Set down all of the entries word for word, omitting the images they contain.

- Opening Delimiter -

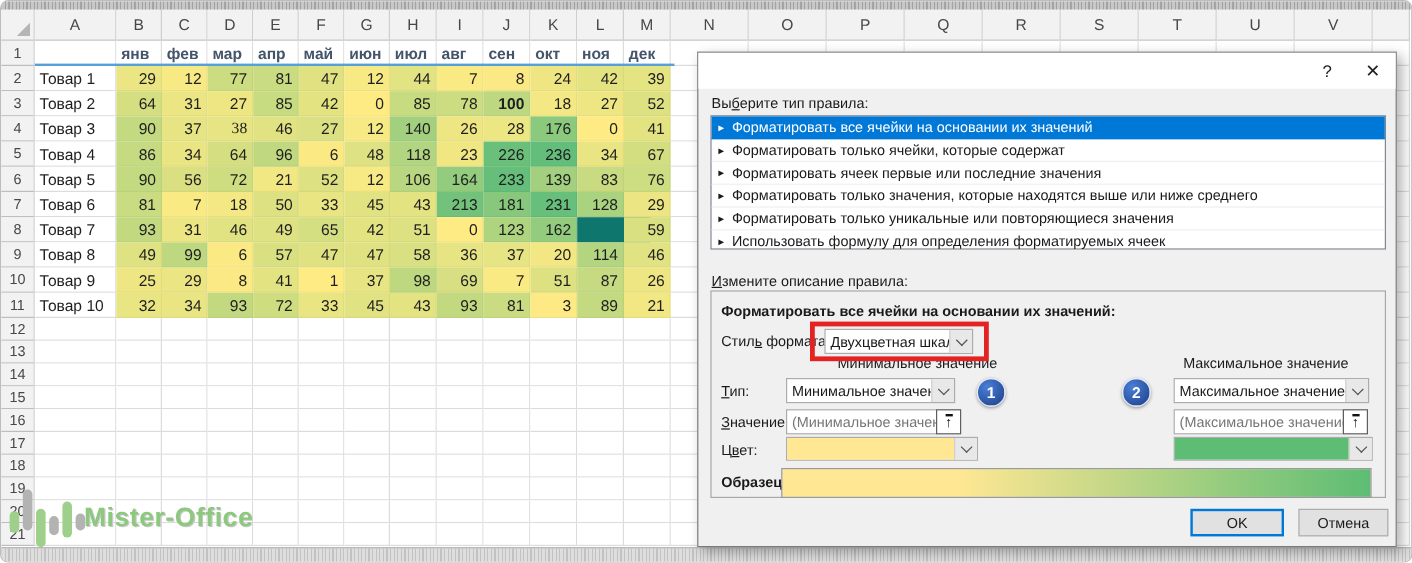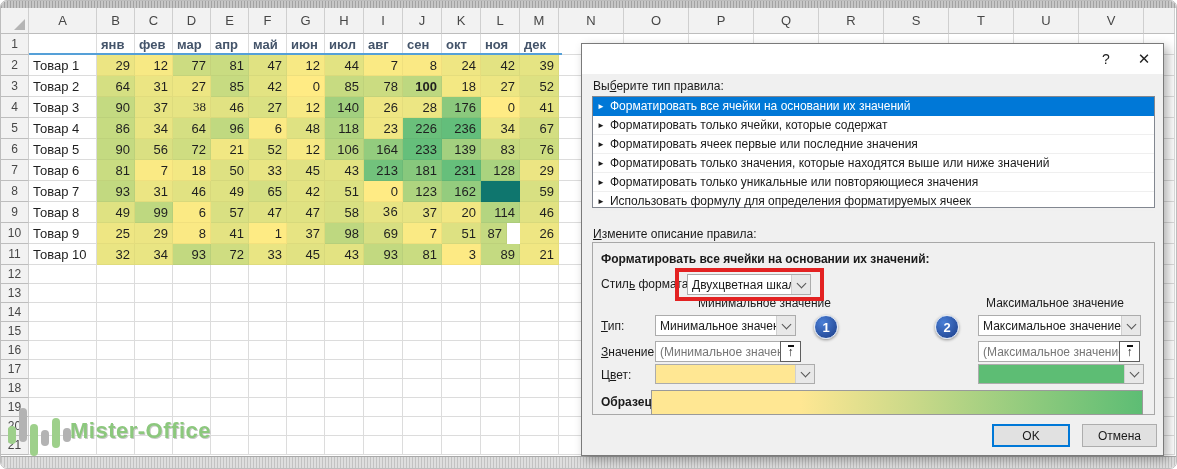--- a/index.html
+++ b/index.html
@@ -627,7 +627,7 @@
         </div>
         <div class="rule-item">
           <span class="arrow">►</span>
-          <span>Форматировать только значения, которые находятся выше или ниже значений</span>
+          <span>Форматировать только значения, которые находятся выше или ниже среднего</span>
         </div>
         <div class="rule-item">
           <span class="arrow">►</span>

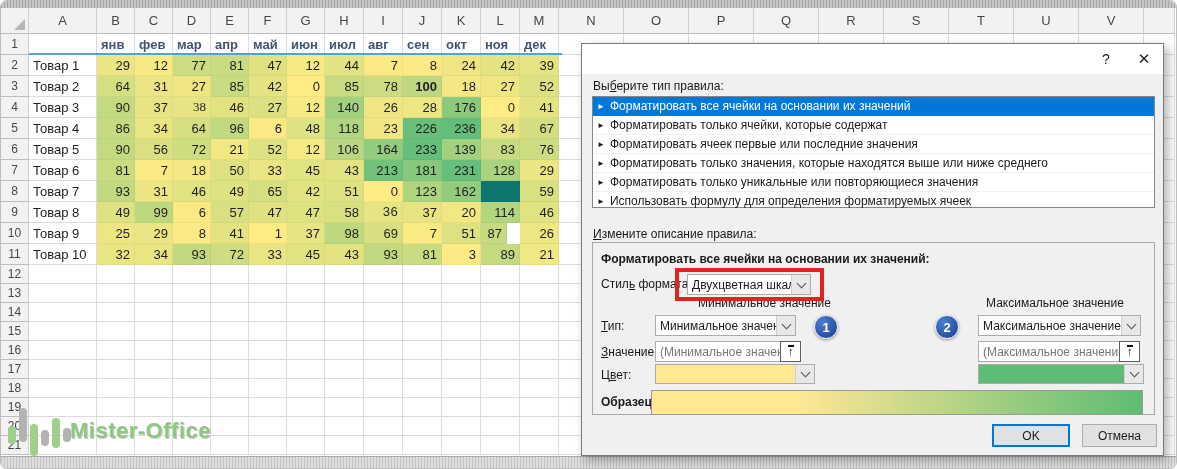--- a/index.html
+++ b/index.html
@@ -287,7 +287,7 @@
       <div class="cell num" style="left: 248px; top: 201px; width: 38px; height: 21px; background: rgb(224, 226, 130); border-right: 1px solid rgba(0, 0, 0, 0.04); border-bottom: 1px solid rgba(0, 0, 0, 0.04);">47</div>
       <div class="cell num" style="left: 286px; top: 201px; width: 38px; height: 21px; background: rgb(224, 226, 130); border-right: 1px solid rgba(0, 0, 0, 0.04); border-bottom: 1px solid rgba(0, 0, 0, 0.04);">47</div>
       <div class="cell num" style="left: 324px; top: 201px; width: 39px; height: 21px; background: rgb(217, 224, 130); border-right: 1px solid rgba(0, 0, 0, 0.04); border-bottom: 1px solid rgba(0, 0, 0, 0.04);">58</div>
-      <div class="cell num" style="left: 363px; top: 201px; width: 39px; height: 21px; background: rgb(231, 228, 131); border-right: 1px solid rgba(0, 0, 0, 0.04); border-bottom: 1px solid rgba(0, 0, 0, 0.04); font-family: Liberation Mono, monospace;">36</div>
+      <div class="cell num" style="left: 363px; top: 201px; width: 39px; height: 21px; background: rgb(231, 228, 131); border-right: 1px solid rgba(0, 0, 0, 0.04); border-bottom: 1px solid rgba(0, 0, 0, 0.04);">36</div>
       <div class="cell num" style="left: 402px; top: 201px; width: 39px; height: 21px; background: rgb(231, 228, 131); border-right: 1px solid rgba(0, 0, 0, 0.04); border-bottom: 1px solid rgba(0, 0, 0, 0.04);">37</div>
       <div class="cell num" style="left: 441px; top: 201px; width: 39px; height: 21px; background: rgb(242, 231, 131); border-right: 1px solid rgba(0, 0, 0, 0.04); border-bottom: 1px solid rgba(0, 0, 0, 0.04);">20</div>
       <div class="cell num" style="left: 480px; top: 201px; width: 39px; height: 21px; background: rgb(180, 213, 128); border-right: 1px solid rgba(0, 0, 0, 0.04); border-bottom: 1px solid rgba(0, 0, 0, 0.04);">114</div>

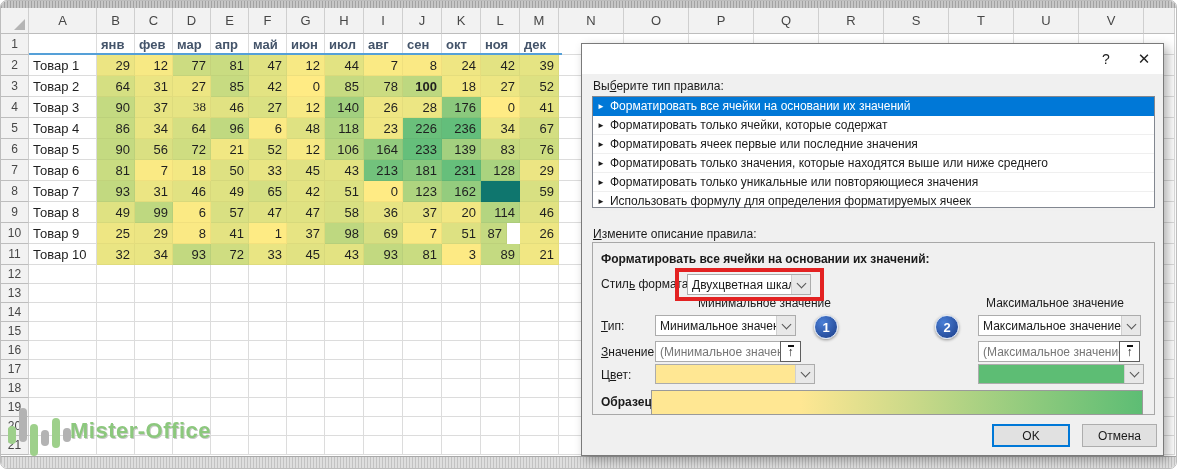--- a/index.html
+++ b/index.html
@@ -314,7 +314,7 @@
       <div class="cell num" style="left: 363px; top: 222px; width: 39px; height: 21px; background: rgb(215, 223, 130); border-right: 1px solid rgba(0, 0, 0, 0.04); border-bottom: 1px solid rgba(0, 0, 0, 0.04);">69</div>
       <div class="cell num" style="left: 402px; top: 222px; width: 39px; height: 21px; background: rgb(250, 234, 132); border-right: 1px solid rgba(0, 0, 0, 0.04); border-bottom: 1px solid rgba(0, 0, 0, 0.04);">7</div>
       <div class="cell num" style="left: 441px; top: 222px; width: 39px; height: 21px; background: rgb(221, 225, 130); border-right: 1px solid rgba(0, 0, 0, 0.04); border-bottom: 1px solid rgba(0, 0, 0, 0.04);">51</div>
-      <div class="cell num" style="left: 480px; top: 222px; width: 26px; height: 21px; background: rgb(197, 218, 129); border-right: 1px solid rgba(0, 0, 0, 0.04); border-bottom: 1px solid rgba(0, 0, 0, 0.04);">87</div>
+      <div class="cell num" style="left: 480px; top: 222px; width: 39px; height: 21px; background: rgb(197, 218, 129); border-right: 1px solid rgba(0, 0, 0, 0.04); border-bottom: 1px solid rgba(0, 0, 0, 0.04);">87</div>
       <div class="cell num" style="left: 519px; top: 222px; width: 39px; height: 21px; background: rgb(238, 230, 131); border-right: 1px solid rgba(0, 0, 0, 0.04); border-bottom: 1px solid rgba(0, 0, 0, 0.04);">26</div>
       <div class="cell" style="left: 558px; top: 222px; width: 65px; height: 21px;"></div>
       <div class="cell" style="left: 623px; top: 222px; width: 65px; height: 21px;"></div>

- Closing Delimiter -

Solved problem:
--- a/index.html
+++ b/index.html
@@ -627,7 +627,7 @@
         </div>
         <div class="rule-item">
           <span class="arrow">►</span>
-          <span>Форматировать только значения, которые находятся выше или ниже значений</span>
+          <span>Форматировать только значения, которые находятся выше или ниже среднего</span>
         </div>
         <div class="rule-item">
           <span class="arrow">►</span>

--- a/index.html
+++ b/index.html
@@ -287,7 +287,7 @@
       <div class="cell num" style="left: 248px; top: 201px; width: 38px; height: 21px; background: rgb(224, 226, 130); border-right: 1px solid rgba(0, 0, 0, 0.04); border-bottom: 1px solid rgba(0, 0, 0, 0.04);">47</div>
       <div class="cell num" style="left: 286px; top: 201px; width: 38px; height: 21px; background: rgb(224, 226, 130); border-right: 1px solid rgba(0, 0, 0, 0.04); border-bottom: 1px solid rgba(0, 0, 0, 0.04);">47</div>
       <div class="cell num" style="left: 324px; top: 201px; width: 39px; height: 21px; background: rgb(217, 224, 130); border-right: 1px solid rgba(0, 0, 0, 0.04); border-bottom: 1px solid rgba(0, 0, 0, 0.04);">58</div>
-      <div class="cell num" style="left: 363px; top: 201px; width: 39px; height: 21px; background: rgb(231, 228, 131); border-right: 1px solid rgba(0, 0, 0, 0.04); border-bottom: 1px solid rgba(0, 0, 0, 0.04); font-family: Liberation Mono, monospace;">36</div>
+      <div class="cell num" style="left: 363px; top: 201px; width: 39px; height: 21px; background: rgb(231, 228, 131); border-right: 1px solid rgba(0, 0, 0, 0.04); border-bottom: 1px solid rgba(0, 0, 0, 0.04);">36</div>
       <div class="cell num" style="left: 402px; top: 201px; width: 39px; height: 21px; background: rgb(231, 228, 131); border-right: 1px solid rgba(0, 0, 0, 0.04); border-bottom: 1px solid rgba(0, 0, 0, 0.04);">37</div>
       <div class="cell num" style="left: 441px; top: 201px; width: 39px; height: 21px; background: rgb(242, 231, 131); border-right: 1px solid rgba(0, 0, 0, 0.04); border-bottom: 1px solid rgba(0, 0, 0, 0.04);">20</div>
       <div class="cell num" style="left: 480px; top: 201px; width: 39px; height: 21px; background: rgb(180, 213, 128); border-right: 1px solid rgba(0, 0, 0, 0.04); border-bottom: 1px solid rgba(0, 0, 0, 0.04);">114</div>

--- a/index.html
+++ b/index.html
@@ -314,7 +314,7 @@
       <div class="cell num" style="left: 363px; top: 222px; width: 39px; height: 21px; background: rgb(215, 223, 130); border-right: 1px solid rgba(0, 0, 0, 0.04); border-bottom: 1px solid rgba(0, 0, 0, 0.04);">69</div>
       <div class="cell num" style="left: 402px; top: 222px; width: 39px; height: 21px; background: rgb(250, 234, 132); border-right: 1px solid rgba(0, 0, 0, 0.04); border-bottom: 1px solid rgba(0, 0, 0, 0.04);">7</div>
       <div class="cell num" style="left: 441px; top: 222px; width: 39px; height: 21px; background: rgb(221, 225, 130); border-right: 1px solid rgba(0, 0, 0, 0.04); border-bottom: 1px solid rgba(0, 0, 0, 0.04);">51</div>
-      <div class="cell num" style="left: 480px; top: 222px; width: 26px; height: 21px; background: rgb(197, 218, 129); border-right: 1px solid rgba(0, 0, 0, 0.04); border-bottom: 1px solid rgba(0, 0, 0, 0.04);">87</div>
+      <div class="cell num" style="left: 480px; top: 222px; width: 39px; height: 21px; background: rgb(197, 218, 129); border-right: 1px solid rgba(0, 0, 0, 0.04); border-bottom: 1px solid rgba(0, 0, 0, 0.04);">87</div>
       <div class="cell num" style="left: 519px; top: 222px; width: 39px; height: 21px; background: rgb(238, 230, 131); border-right: 1px solid rgba(0, 0, 0, 0.04); border-bottom: 1px solid rgba(0, 0, 0, 0.04);">26</div>
       <div class="cell" style="left: 558px; top: 222px; width: 65px; height: 21px;"></div>
       <div class="cell" style="left: 623px; top: 222px; width: 65px; height: 21px;"></div>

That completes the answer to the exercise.